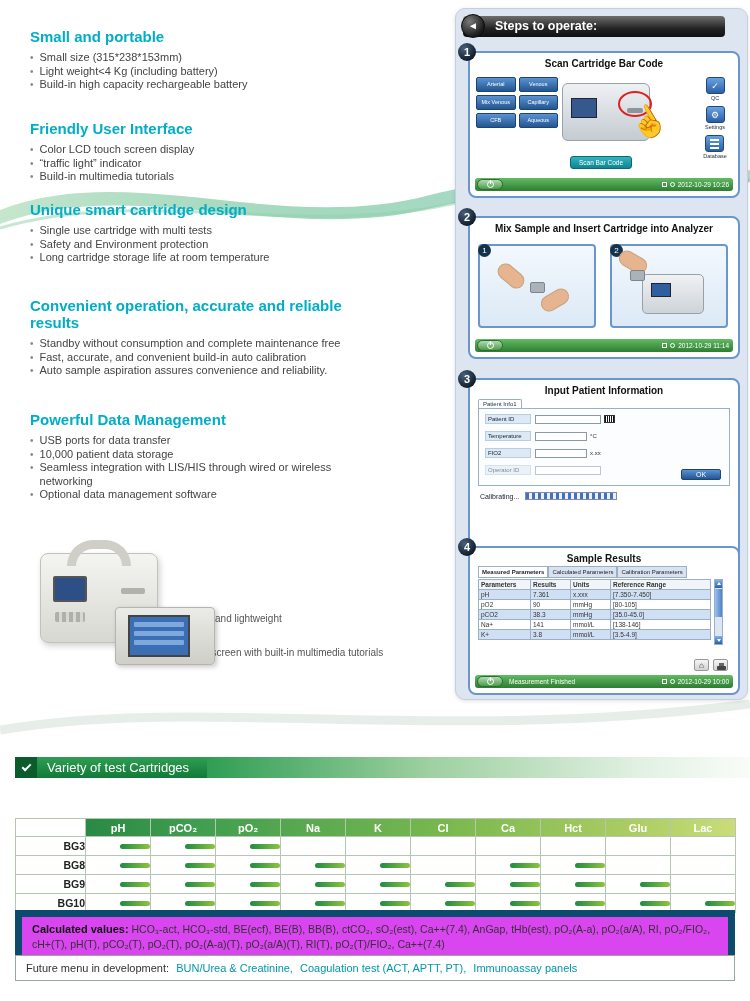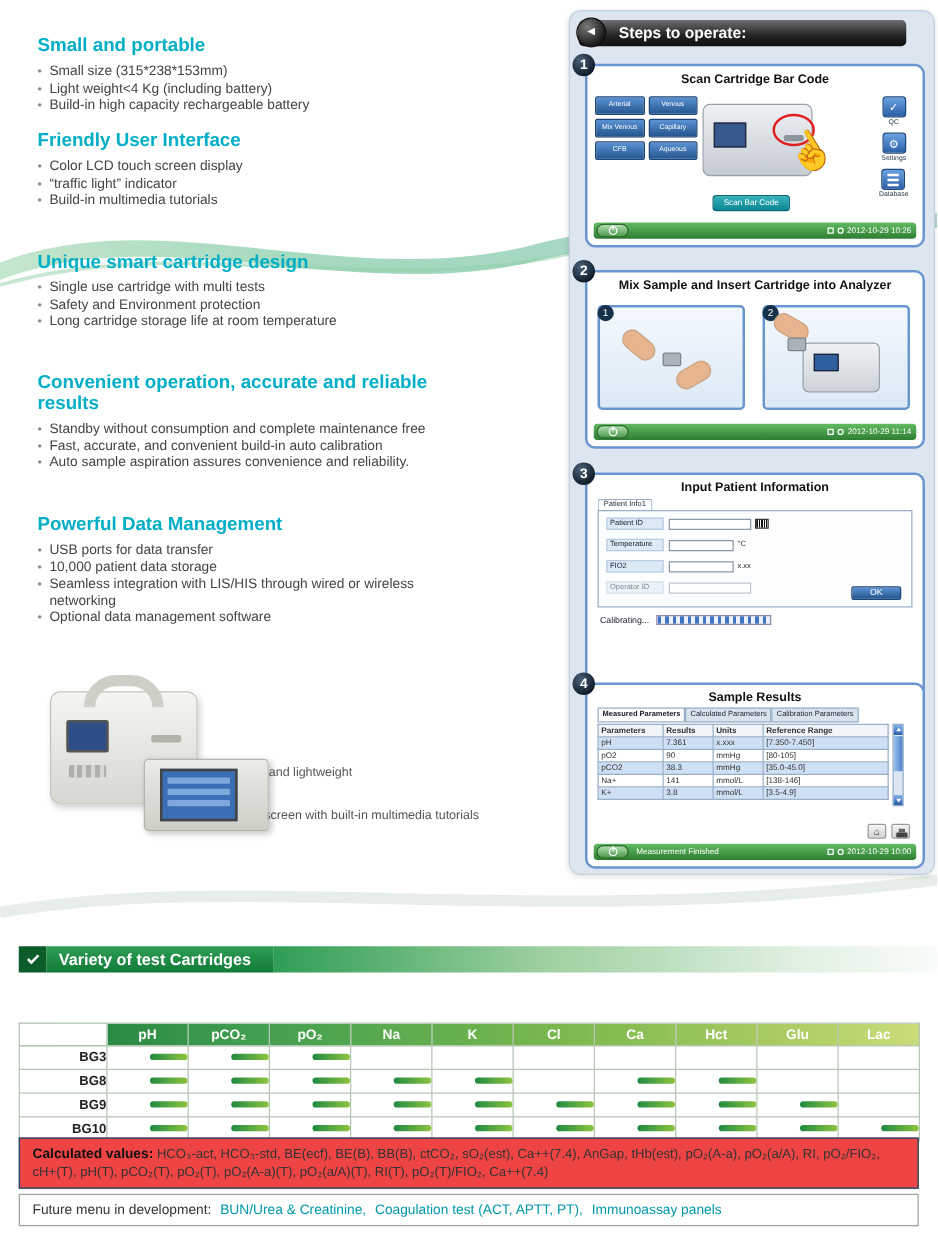--- a/index.html
+++ b/index.html
@@ -112,34 +112,34 @@
   .sb-thumb{position:absolute;left:0;right:0;top:9px;height:28px;background:linear-gradient(90deg,#9cc1ee,#4d82c8);}
   .s4-btns{position:absolute;right:10px;bottom:22px;display:flex;gap:4px;}
   .s4-btn{position:relative;width:15px;height:12px;background:linear-gradient(180deg,#f5f5f5,#d2d2d2);border:1px solid #999;border-radius:2px;font-size:8px;line-height:11px;text-align:center;color:#222;}
   .printer-ico{position:absolute;left:3px;top:6px;width:9px;height:4px;background:#444;border-radius:1px;}
   .printer-ico::before{content:"";position:absolute;left:2px;top:-3px;width:5px;height:3px;background:#666;}
 
   
   .cart-band{position:absolute;left:15px;top:757px;right:0;height:21px;display:flex;align-items:stretch;z-index:1;}
   .band-icon{width:22px;background:#0c5c2b;display:flex;align-items:center;justify-content:center;}
   .check-ico{width:9px;height:5px;border-left:2px solid #fff;border-bottom:2px solid #fff;transform:rotate(-45deg);margin-top:-2px;}
-  .band-title{background:linear-gradient(180deg,#2f9e54,#117a38);color:#fff;font-weight:bold;font-size:13px;display:flex;align-items:center;padding:0 18px 0 10px;white-space:nowrap;}
+  .band-title{background:linear-gradient(180deg,#2f9e54,#117a38);color:#fff;font-weight:normal;font-size:13px;display:flex;align-items:center;padding:0 18px 0 10px;white-space:nowrap;}
   .band-tail{flex:1;background:linear-gradient(90deg,#2f9e54,#9ccf9f 40%,#e2f1e3 80%,#f9fcf9);}
 
   
   .cart-table{position:absolute;left:15px;top:818px;width:720px;border-collapse:collapse;table-layout:fixed;z-index:1;}
   .cart-table th,.cart-table td{border:1px solid #b5c6b5;text-align:center;}
   .cart-table thead tr{background:linear-gradient(90deg,#1c7c3c,#3f9e4f 25%,#7ab84e 60%,#aacc62 85%,#c9dd7a);}
   .cart-table th{color:#fff;font-size:11px;font-weight:bold;height:18px;width:65px;}
   .cart-table th.corner{background:#fff;width:70px;}
   .cart-table td{height:13px;text-align:right;}
   .cart-name{font-weight:bold;font-size:10.5px;color:#222;}
   .pill{display:inline-block;width:30px;height:5px;border-radius:2.5px;background:linear-gradient(90deg,#1f8a43,#8fc43f);vertical-align:middle;}
 
-  .calc-box{position:absolute;left:15px;top:910px;width:720px;border:1px solid #0c4a6e;padding:5px 10px;font-size:10.5px;color:#333;line-height:14.5px;background:#ef4444;z-index:1;}
+  .calc-box{position:absolute;left:15px;top:910px;width:720px;border:7px solid #0c4a6e;padding:5px 10px;font-size:10.5px;color:#333;line-height:14.5px;background:#d946ef;z-index:1;}
   .calc-box .lbl{font-weight:bold;color:#111;font-size:11px;}
   .future-box{position:absolute;left:15px;top:955px;width:720px;border:1px solid #9aa89a;padding:6px 10px;font-size:11px;background:#fff;z-index:1;}
   .future-box .lead{color:#333;margin-right:4px;}
   .future-box .teal{color:#0098ab;margin-right:4px;}
 </style>
 </head>
 <body>
 
 <div class="page">
 
@@ -166,21 +166,21 @@
         </li>
       <li>
           <span>Light weight&lt;4 Kg (including battery)</span>
         </li>
       <li>
           <span>Build-in high capacity rechargeable battery</span>
         </li>
     </ul>
   </section>
 
-  <section class="feature" style="top:104px">
+  <section class="feature" style="top:120px">
     <h2>Friendly User Interface</h2>
     <ul>
       <li>
           <span>Color LCD touch screen display</span>
         </li>
       <li>
           <span>“traffic light” indicator</span>
         </li>
       <li>
           <span>Build-in multimedia tutorials</span>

══════

- _WHAT NEEDS TO BE DONE_
Once the pictures are set aside, the remaining data must be transcribed exactly.

- _THE COMPLETED TASK_
--- a/index.html
+++ b/index.html
@@ -112,34 +112,34 @@
   .sb-thumb{position:absolute;left:0;right:0;top:9px;height:28px;background:linear-gradient(90deg,#9cc1ee,#4d82c8);}
   .s4-btns{position:absolute;right:10px;bottom:22px;display:flex;gap:4px;}
   .s4-btn{position:relative;width:15px;height:12px;background:linear-gradient(180deg,#f5f5f5,#d2d2d2);border:1px solid #999;border-radius:2px;font-size:8px;line-height:11px;text-align:center;color:#222;}
   .printer-ico{position:absolute;left:3px;top:6px;width:9px;height:4px;background:#444;border-radius:1px;}
   .printer-ico::before{content:"";position:absolute;left:2px;top:-3px;width:5px;height:3px;background:#666;}
 
   
   .cart-band{position:absolute;left:15px;top:757px;right:0;height:21px;display:flex;align-items:stretch;z-index:1;}
   .band-icon{width:22px;background:#0c5c2b;display:flex;align-items:center;justify-content:center;}
   .check-ico{width:9px;height:5px;border-left:2px solid #fff;border-bottom:2px solid #fff;transform:rotate(-45deg);margin-top:-2px;}
-  .band-title{background:linear-gradient(180deg,#2f9e54,#117a38);color:#fff;font-weight:bold;font-size:13px;display:flex;align-items:center;padding:0 18px 0 10px;white-space:nowrap;}
+  .band-title{background:linear-gradient(180deg,#2f9e54,#117a38);color:#fff;font-weight:normal;font-size:13px;display:flex;align-items:center;padding:0 18px 0 10px;white-space:nowrap;}
   .band-tail{flex:1;background:linear-gradient(90deg,#2f9e54,#9ccf9f 40%,#e2f1e3 80%,#f9fcf9);}
 
   
   .cart-table{position:absolute;left:15px;top:818px;width:720px;border-collapse:collapse;table-layout:fixed;z-index:1;}
   .cart-table th,.cart-table td{border:1px solid #b5c6b5;text-align:center;}
   .cart-table thead tr{background:linear-gradient(90deg,#1c7c3c,#3f9e4f 25%,#7ab84e 60%,#aacc62 85%,#c9dd7a);}
   .cart-table th{color:#fff;font-size:11px;font-weight:bold;height:18px;width:65px;}
   .cart-table th.corner{background:#fff;width:70px;}
   .cart-table td{height:13px;text-align:right;}
   .cart-name{font-weight:bold;font-size:10.5px;color:#222;}
   .pill{display:inline-block;width:30px;height:5px;border-radius:2.5px;background:linear-gradient(90deg,#1f8a43,#8fc43f);vertical-align:middle;}
 
-  .calc-box{position:absolute;left:15px;top:910px;width:720px;border:1px solid #0c4a6e;padding:5px 10px;font-size:10.5px;color:#333;line-height:14.5px;background:#ef4444;z-index:1;}
+  .calc-box{position:absolute;left:15px;top:910px;width:720px;border:7px solid #0c4a6e;padding:5px 10px;font-size:10.5px;color:#333;line-height:14.5px;background:#d946ef;z-index:1;}
   .calc-box .lbl{font-weight:bold;color:#111;font-size:11px;}
   .future-box{position:absolute;left:15px;top:955px;width:720px;border:1px solid #9aa89a;padding:6px 10px;font-size:11px;background:#fff;z-index:1;}
   .future-box .lead{color:#333;margin-right:4px;}
   .future-box .teal{color:#0098ab;margin-right:4px;}
 </style>
 </head>
 <body>
 
 <div class="page">
 
@@ -166,21 +166,21 @@
         </li>
       <li>
           <span>Light weight&lt;4 Kg (including battery)</span>
         </li>
       <li>
           <span>Build-in high capacity rechargeable battery</span>
         </li>
     </ul>
   </section>
 
-  <section class="feature" style="top:104px">
+  <section class="feature" style="top:120px">
     <h2>Friendly User Interface</h2>
     <ul>
       <li>
           <span>Color LCD touch screen display</span>
         </li>
       <li>
           <span>“traffic light” indicator</span>
         </li>
       <li>
           <span>Build-in multimedia tutorials</span>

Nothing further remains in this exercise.